Bill Text: CT SB01084 | 2013 | General Assembly | Comm Sub


Bill Title: An Act Concerning Delays In Medicaid Application Processing.

Spectrum: Committee Bill

Status: (Introduced - Dead) 2013-04-05 - Favorable Change of Reference, House to Committee on Appropriations [SB01084 Detail]

Download: Connecticut-2013-SB01084-Comm_Sub.html

General Assembly

 

Substitute Bill No. 1084

    January Session, 2013

 

*_____SB01084HS_APP040313____*

AN ACT CONCERNING DELAYS IN MEDICAID APPLICATION PROCESSING.

Be it enacted by the Senate and House of Representatives in General Assembly convened:

Section 1. Section 17b-261 of the general statutes is amended by adding subsection (k) as follows (Effective July 1, 2013):

(NEW) (k) Not later than April 1, 2014, the Commissioner of Social Services shall utilize technology to ensure that applications for medical assistance under the Medicaid program established pursuant to Title XIX of the Social Security Act are processed with reasonable promptness. Except for unusual circumstances as described in 42 CFR 435.911(c), the commissioner shall ensure that a determination is made not later than forty-five days after the date of receipt by the Department of Social Services of a nondisability-based eligibility application for Medicaid and not later than ninety days after the date of receipt by the department of a disability-based Medicaid application.
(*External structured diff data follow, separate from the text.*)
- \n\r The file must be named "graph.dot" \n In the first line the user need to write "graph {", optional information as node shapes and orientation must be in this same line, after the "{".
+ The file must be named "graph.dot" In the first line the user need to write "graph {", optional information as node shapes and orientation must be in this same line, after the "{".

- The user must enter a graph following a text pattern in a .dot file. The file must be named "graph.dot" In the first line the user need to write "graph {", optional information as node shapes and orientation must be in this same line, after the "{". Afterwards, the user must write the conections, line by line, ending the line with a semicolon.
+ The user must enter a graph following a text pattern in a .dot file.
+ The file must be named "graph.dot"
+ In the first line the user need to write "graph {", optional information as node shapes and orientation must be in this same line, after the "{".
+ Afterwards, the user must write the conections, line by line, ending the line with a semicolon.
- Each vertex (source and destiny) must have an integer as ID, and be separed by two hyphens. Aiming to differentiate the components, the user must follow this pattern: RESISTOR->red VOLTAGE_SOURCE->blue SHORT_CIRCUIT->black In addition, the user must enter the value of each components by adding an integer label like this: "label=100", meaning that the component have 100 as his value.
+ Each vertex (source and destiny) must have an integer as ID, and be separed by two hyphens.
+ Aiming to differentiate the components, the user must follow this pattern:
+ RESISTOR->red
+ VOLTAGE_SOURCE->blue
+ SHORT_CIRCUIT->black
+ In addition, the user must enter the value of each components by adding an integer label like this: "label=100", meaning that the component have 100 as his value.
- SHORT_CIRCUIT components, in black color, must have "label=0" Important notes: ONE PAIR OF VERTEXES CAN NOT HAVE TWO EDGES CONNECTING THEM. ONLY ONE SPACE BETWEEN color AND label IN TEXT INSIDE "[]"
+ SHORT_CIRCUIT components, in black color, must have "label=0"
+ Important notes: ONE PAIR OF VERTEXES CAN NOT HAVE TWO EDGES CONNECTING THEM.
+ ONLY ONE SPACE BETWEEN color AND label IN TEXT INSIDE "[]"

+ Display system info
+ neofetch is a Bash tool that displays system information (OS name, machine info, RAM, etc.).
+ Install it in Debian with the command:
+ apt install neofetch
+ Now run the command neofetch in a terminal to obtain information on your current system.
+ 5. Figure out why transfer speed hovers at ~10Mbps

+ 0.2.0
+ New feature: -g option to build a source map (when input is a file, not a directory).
If the commissioner determines that an application for Medicaid lacks sufficient documentation, the commissioner shall send written notice to the applicant not later than seven days after such determination detailing (1) a list of documents the applicant must provide, (2) a date by which the applicant must provide the documents, and (3) an estimated time by which the commissioner shall make an eligibility determination after receipt of such documents.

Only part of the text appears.